まあ、四国を一周するつもりなら、土佐久礼から窪川にいたるまでの
急勾配があるから、インナーはあるにこしたことはないとは思うけど。
もし、軽量化のため、2枚にしたいというなら、42Tと32Tくらいの
組み合わせがいいだろう。

注:自転車におけるギア比の変更は、主としてチェーンリング(前のギア)
  で行います。
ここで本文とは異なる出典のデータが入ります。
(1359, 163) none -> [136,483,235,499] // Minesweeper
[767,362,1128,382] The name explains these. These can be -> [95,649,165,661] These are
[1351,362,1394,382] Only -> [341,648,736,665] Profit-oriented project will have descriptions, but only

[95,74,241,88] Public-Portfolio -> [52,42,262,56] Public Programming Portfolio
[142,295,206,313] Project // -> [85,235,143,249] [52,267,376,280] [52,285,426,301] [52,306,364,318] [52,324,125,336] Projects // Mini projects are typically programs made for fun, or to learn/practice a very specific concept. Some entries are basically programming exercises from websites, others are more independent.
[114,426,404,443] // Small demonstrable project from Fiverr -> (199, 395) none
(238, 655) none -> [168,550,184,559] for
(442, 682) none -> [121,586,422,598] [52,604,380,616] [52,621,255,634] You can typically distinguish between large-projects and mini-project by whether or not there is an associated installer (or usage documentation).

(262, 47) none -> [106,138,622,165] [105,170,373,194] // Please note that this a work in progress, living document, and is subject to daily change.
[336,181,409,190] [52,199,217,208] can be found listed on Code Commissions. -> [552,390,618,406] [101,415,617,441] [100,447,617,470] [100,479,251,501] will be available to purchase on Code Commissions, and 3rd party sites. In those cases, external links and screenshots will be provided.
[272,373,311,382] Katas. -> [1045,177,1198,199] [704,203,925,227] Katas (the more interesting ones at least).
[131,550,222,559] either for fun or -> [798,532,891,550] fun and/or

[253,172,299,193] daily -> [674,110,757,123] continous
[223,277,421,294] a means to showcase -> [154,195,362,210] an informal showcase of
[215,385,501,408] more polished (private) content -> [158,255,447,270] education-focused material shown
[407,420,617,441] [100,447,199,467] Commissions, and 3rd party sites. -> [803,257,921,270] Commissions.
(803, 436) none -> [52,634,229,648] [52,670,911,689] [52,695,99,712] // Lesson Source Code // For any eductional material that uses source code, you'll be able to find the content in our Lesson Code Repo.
カセットスプロケット(後ろのギア)は、変更の自由度が
  小さいからです。



四国は人口の少ないところで、大きな都市も少ない。
大きな自転車店など、ほとんどなく、あるのはホームセンターだけ。
スポーツ車の部品入手など、不可能に近い、と考えた方がいい。
ということで、予備のチューブはもちろん、チェーンカッターなどの
工具類も、できれば持って行った方がいいだろう。
仏式バルブなんか見たこともない、という人も多いだろうから、
あらかじめ英式バルブに変更しておくか、あるいは変換器を
持って行った方がいいと思われる。

ちなみに、私がクロスバイクを改造して乗っているのは、
部品の入手性を考えてのことである。
いまや、ランドナーの650Aのタイヤなんか、ほとんど売っていない。
けど、700C×35ミリのタイヤなら、ホームセンターでも売っているし、
英式バルブであれば、ママチャリの27インチのチューブが使える。
ツーリング用の自転車では、なにがあっても、とりあえず、
旅を続けることができる、というのは、重要な要素であると思う。


四国では、自転車で旅をしている人は、とても多い。
白衣を着た自転車のお遍路さんや、あるいは、ロードスポーツや
小径車で走っておられる人も、たくさんみかける。
国道55号線のトンネルも、お遍路さんや自転車の旅人のために、
路肩を広めにとって、走りやすくなっているところが多い。
ありがたい配慮だけど、四国全土の国道がそうなっている
わけではないから、注意が必要であろう。




ということで、今回の記事のまとめであるが、
中高年で四国をサイクリングしてみたい、と思われる方は、
なるべく低めのギア比に変更したうえ、補修用の部品や工具類
の準備は、しっかりしておいた方がいいだろう。
また、四国の国道は、トンネルなどの路肩は広めで、
走りやすくなっているところが多いけれど、
すべてがそうなっているわけではないから、
注意して走るに、こしたことはないだろう。


ちなみに、日本の太平洋岸を完走するという、私の目標であるが、
今回の旅により、東京から高知までが、ほぼ一本の線につながった。
次回は、高知から始めて、足摺岬をまわり、宿毛から九州に渡りたい
と考えている。
それと、小田原から清水のあいだが抜けているのは、
箱根越えがあるから、いままで避けていたのだけど、
これについては、暖かくなったら実行しよう、と思っている。